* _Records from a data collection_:

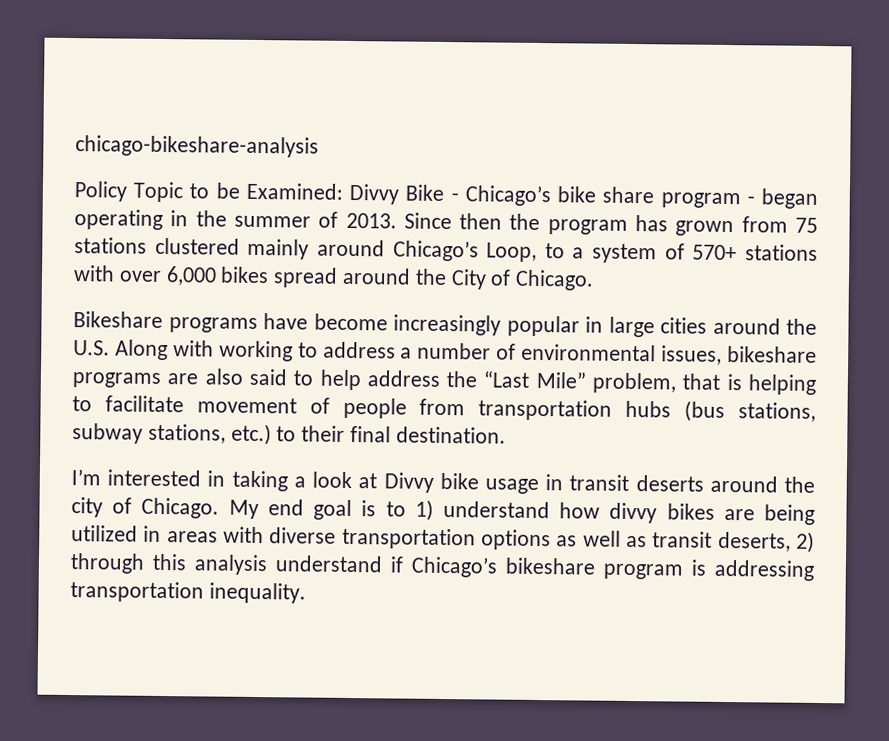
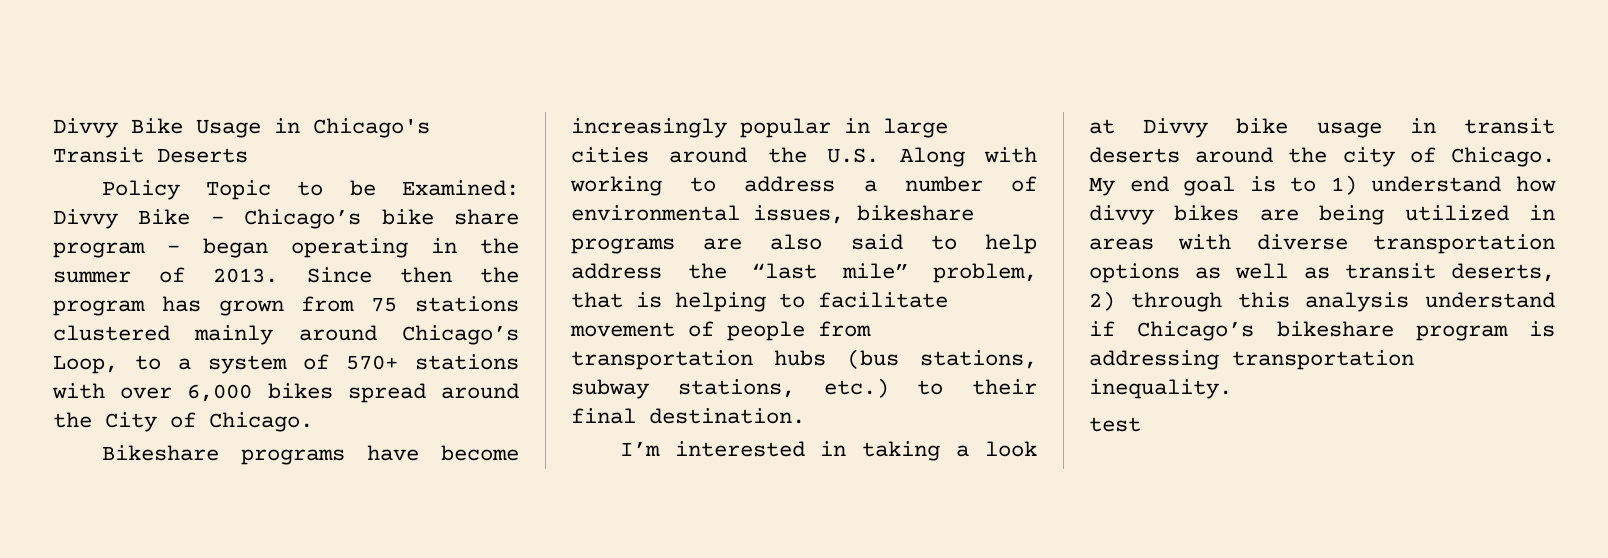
- chicago-bikeshare-analysis
+ Divvy Bike Usage in Chicago's Transit Deserts
- Bikeshare programs have become increasingly popular in large cities around the U.S. Along with working to address a number of environmental issues, bikeshare programs are also said to help address the “Last Mile” problem, that is helping to facilitate movement of people from transportation hubs (bus stations, subway stations, etc.) to their final destination.
+ Bikeshare programs have become increasingly popular in large cities around the U.S. Along with working to address a number of environmental issues, bikeshare programs are also said to help address the “last mile” problem, that is helping to facilitate movement of people from transportation hubs (bus stations, subway stations, etc.) to their final destination.
+ test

* _Description of the task_:
Print, with pictures removed, exactly the lines of the records above from the top through the line containing "- Bikeshare programs".

* _Solution to this exercise_:
- chicago-bikeshare-analysis
+ Divvy Bike Usage in Chicago's Transit Deserts
- Bikeshare programs have become increasingly popular in large cities around the U.S. Along with working to address a number of environmental issues, bikeshare programs are also said to help address the “Last Mile” problem, that is helping to facilitate movement of people from transportation hubs (bus stations, subway stations, etc.) to their final destination.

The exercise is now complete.